At the close of plaintiffs’ evidence, defendant, by leave of court and over plain[626]*626tiffs’ objection, amended its answer so as to plead the contributory negligence of the plaintiffs. The amended answer alleged that plaintiffs caused or directly contributed to cause whatever damages they sustained “by plaintiffs’ own carelessness and negligence, in storing, stacking, hanging and placing clothing, plastic bags and other cumbustible material in close proximity to the furnace and its appurtenances mentioned in plaintiffs’ Petition.”

On this appeal plaintiffs contend that (1) the court abused its discretion in allowing defendant to amend its answer and plead contributory negligence for the first time at the close of plaintiffs’ evidence, and (2) that the court erred in giving instruction No. 4, the contributory negligence instruction, because (a) the plaintiffs’ submission was in the nature of strict liability based upon an implied warranty of fitness and suitability to which contributory negligence is no defense, and (b) instruction No. 4 authorized a jury verdict for defendant if they found only that plaintiffs were careless in hanging clothing near the furnace even if said carelessness was completely unconnected with the cause of the fire.
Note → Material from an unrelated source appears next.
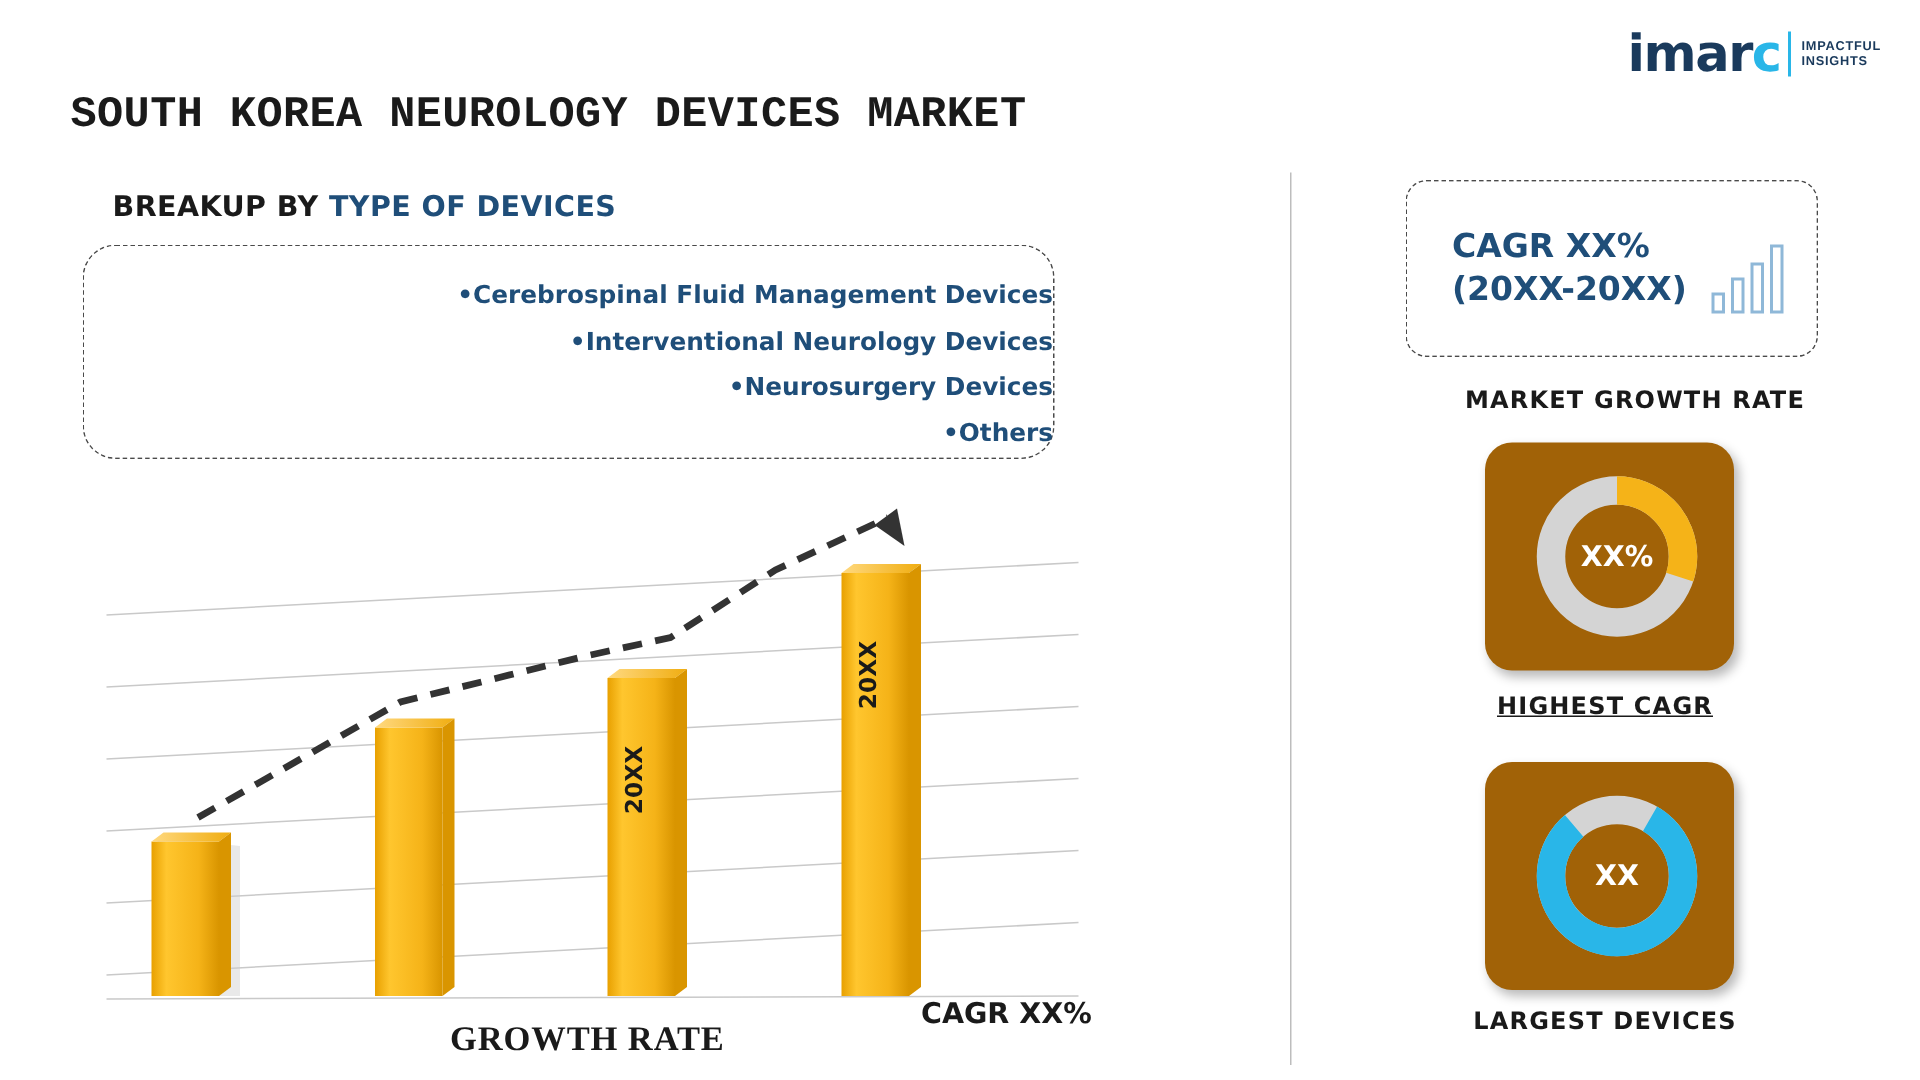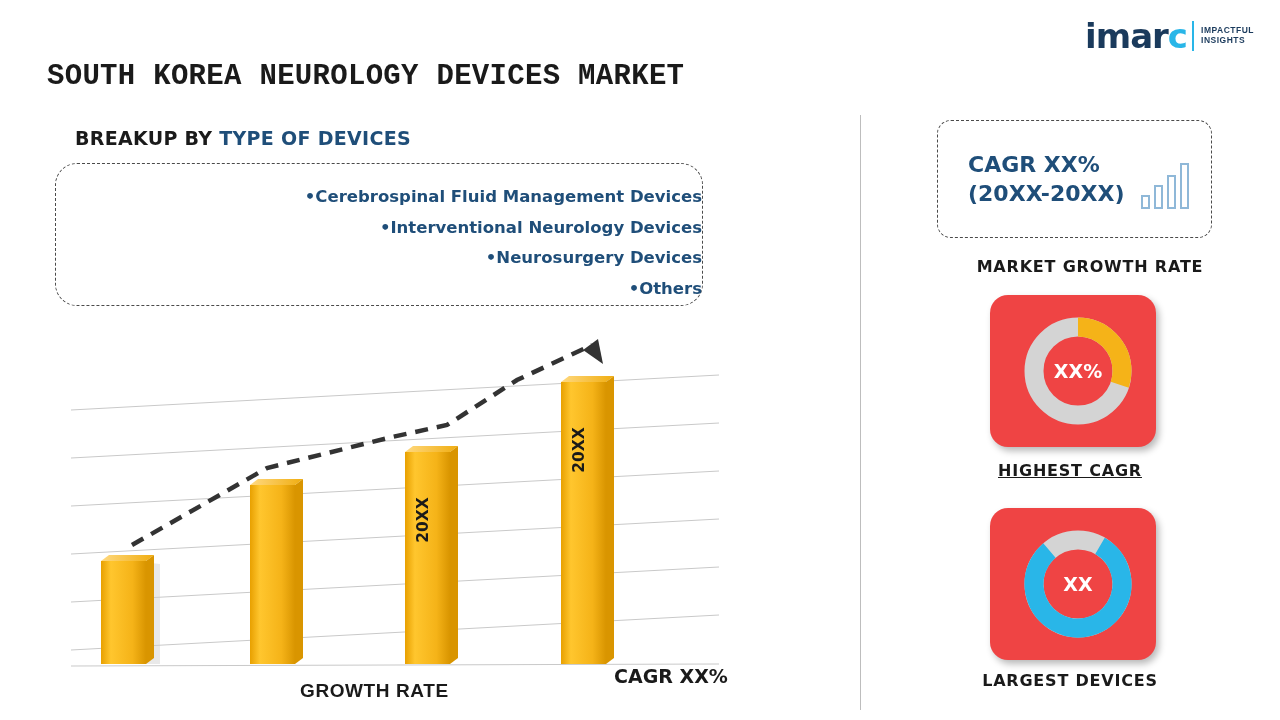"XX%" .tile { background: #ef4444 -> #a16207 }
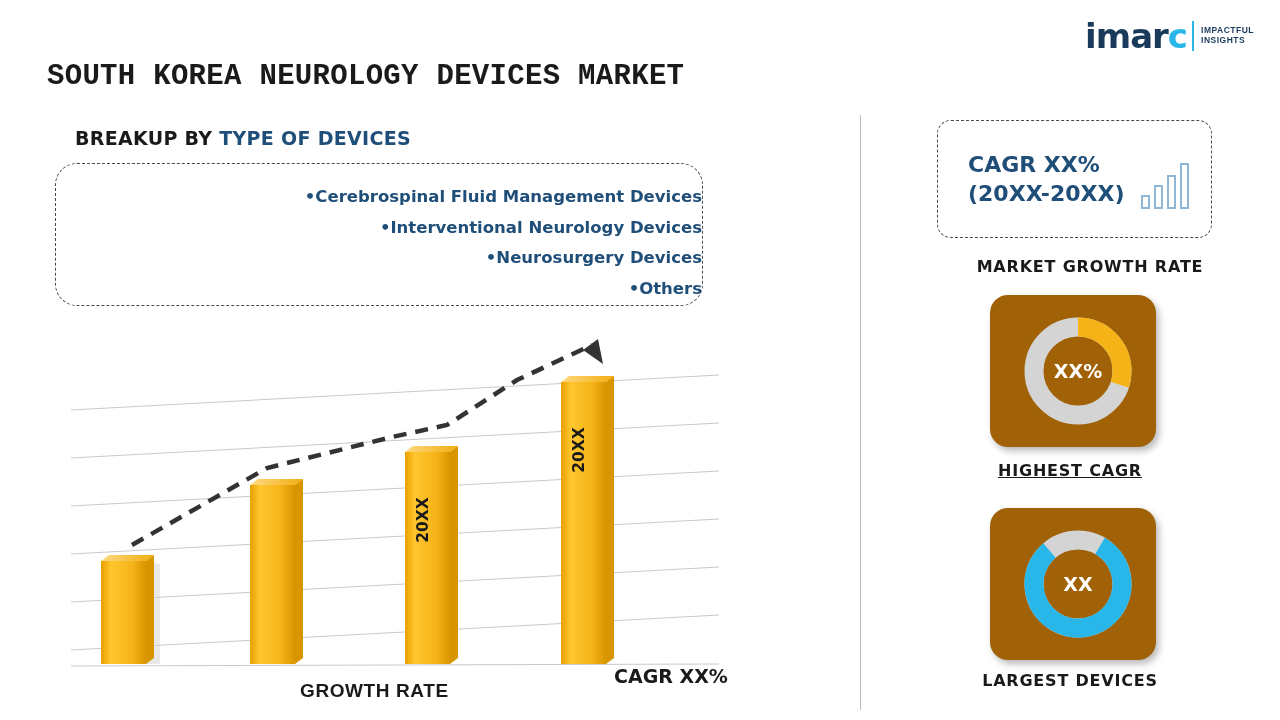"GROWTH RATE" .growth-label { font-family: Liberation Sans, sans-serif -> Liberation Serif, serif; font-size: 19px -> 23px }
Defendant does not contend that plaintiffs failed to make a submissible negligence case but rather that if plaintiffs’ verdict-directing instruction, instruction No. 2, constitutes a submission on breach of implied warranty of fitness and suitability of the services defendant agreed to perform, then the judgment for defendant should be affirmed because under Missouri law a person who furnishes services is not liable for an alleged breach of an implied warranty of fitness nor in strict liability in tort. It appears that defendant makes this contention here because one of plaintiffs’ contentions with reference to defendant’s contributory negligence instruction is that contributory negligence is no defense to implied warranty or strict liability in tort and therefore the giving of any contributory negligence instruction would be error.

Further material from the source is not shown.